13. For the self-defense of our food.

The false guarantee of feeding the people of the world no longer hides the true motivation of the food-processing monopolies, which is to universally promote food that has been contaminated by profit-making goals. Who believes in the philanthropy of the groups that get rich by damaging the health of consumers? Don’t we see the State and its supranational sponsors grant to pesticides and other pollutants the commercial freedom to pollute the entire planet? Many peasants, victims of increasing debt, find themselves being both poisoned and poisoners. Let’s stop making them scapegoats or pawns on the electoral board. The question is this: how do we come to the aid of those who have turned to permaculture or other forms of re-natured agriculture? If you are tired of abstract rhetoric, if you want to deal with what’s concrete, here’s the touchstone with which to rub good environmentalist intentions.

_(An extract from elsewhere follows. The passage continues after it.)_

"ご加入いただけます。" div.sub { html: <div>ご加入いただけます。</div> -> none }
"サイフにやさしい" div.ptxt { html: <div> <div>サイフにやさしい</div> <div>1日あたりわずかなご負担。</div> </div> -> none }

14. For a scholastic and cultural self-defense.

Against the militarized school that still clamps down on us, we desire to promote a form of teaching for all ages. The agora, public places, houses of the people and communal centers are the gardens of knowledge devoted to the mature [majeure] and inextinguishable passion that is curiosity. The playful apprenticeship of “living together” demonstrates that it excludes competition, predation, guilt and sectarianism. Rediscovering the joy of living by creating an environment that favors it little by little fortifies the autonomy that protects us by liberating us from the protection of others. It is a difficult art that requires a completely different form of intelligence than the cunning and strength required by the financial wars and the rivalries of power. Sensitive intelligence is the intelligence of the living; it always prevails over the intelligence of the wallet.

a) The herd instinct ends when the individual liberates him- or herself from individualism. The creativity displayed by the insurrections of our time announces the end of the idiotic and fickle crowd. Egotistic calculations dry up thinking. Mutual aid revivifies it.

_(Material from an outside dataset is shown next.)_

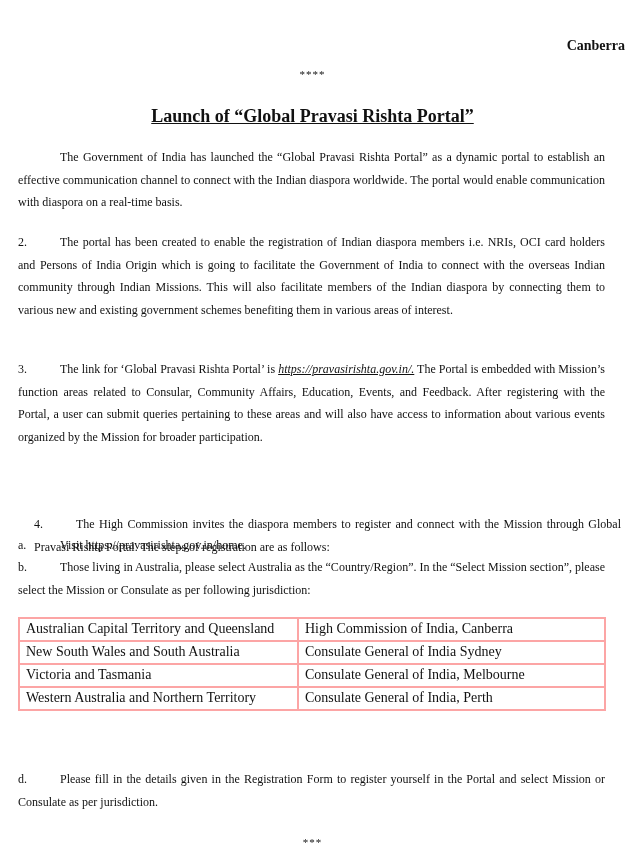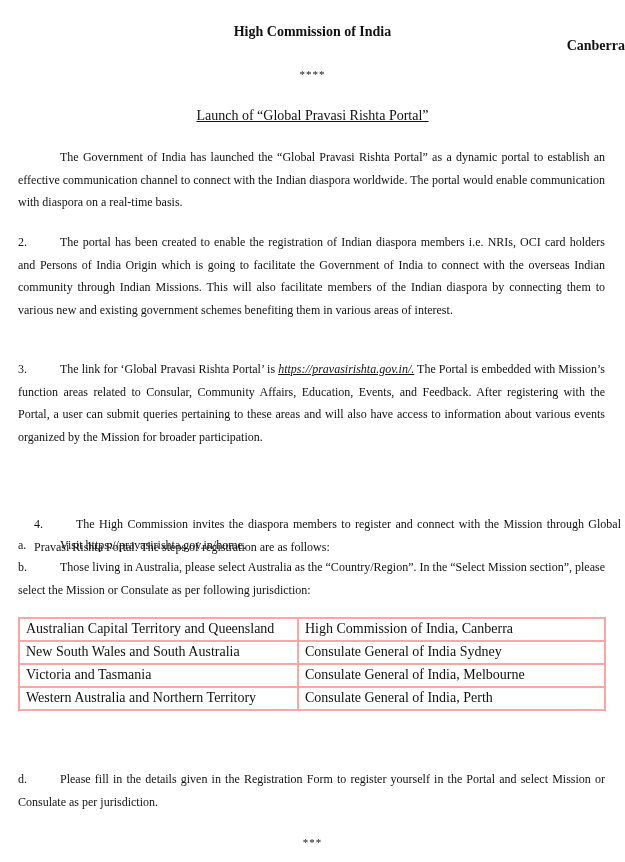"High Commission of India" div.center { html: <div>High Commission of India</div> -> none }
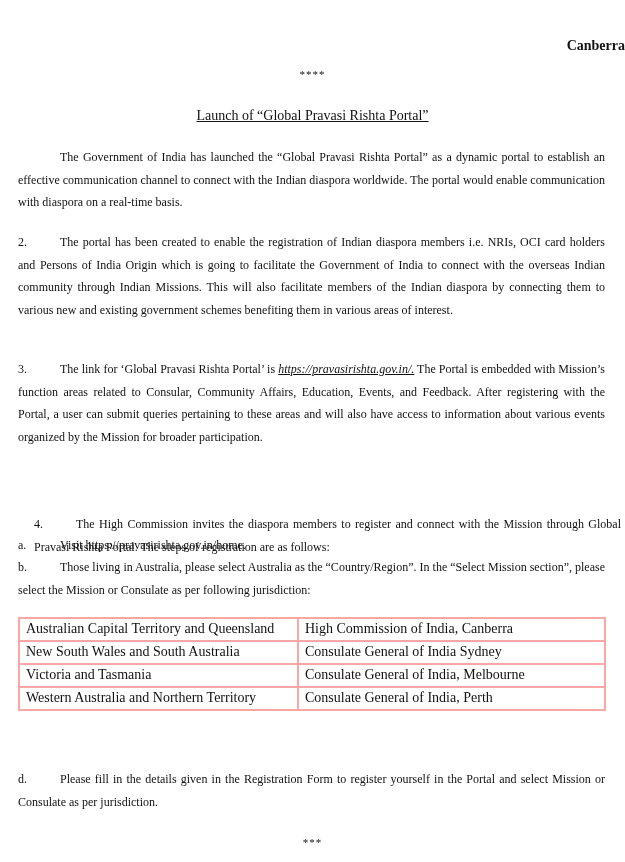"Launch of “Global Pravasi Rishta" .title { font-size: 14px -> 18px; font-weight: normal -> bold }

b) Quality wins out over quantity. Things said by a 15-year-old Yellow Vest, heard during a street demonstration, suggest by their acuity that the sensitive and jubilatory intelligence of a few will be enough to burst the overinflated balloon of prejudices that are thousands of years old.

c) Sensitive intelligence is the intelligence of being. It will supplant the intellectual management of having. Pauperization requires it!

15. For the self-defense of energy resources.

During its rise, industrial capitalism favored the efflorescence of new inventions (electricity, steam engines, railroads). What remained of independent research then became subjected to the growing scrutiny and control of the commercial interests that managed the budgets. Financial capitalism produces an absence of science and conscience. This vacuum, “which nature abhors,” reveals other possible routes; it encourages the exploration of knowledge derived from life, not from survival, as had been the case until then. Physics, biology, art and medicine seek radical reworking. While the scientific fields, confronted with the coronavirus, are discredited by their incompetence, their lies and their arrogance, curiosity and the taste for research now search for a new dynamism. Marginalized by the scientific lobbies,(15) many investigators aspire to have the freedom to tap into unexplored life to improve our daily existence and the environment.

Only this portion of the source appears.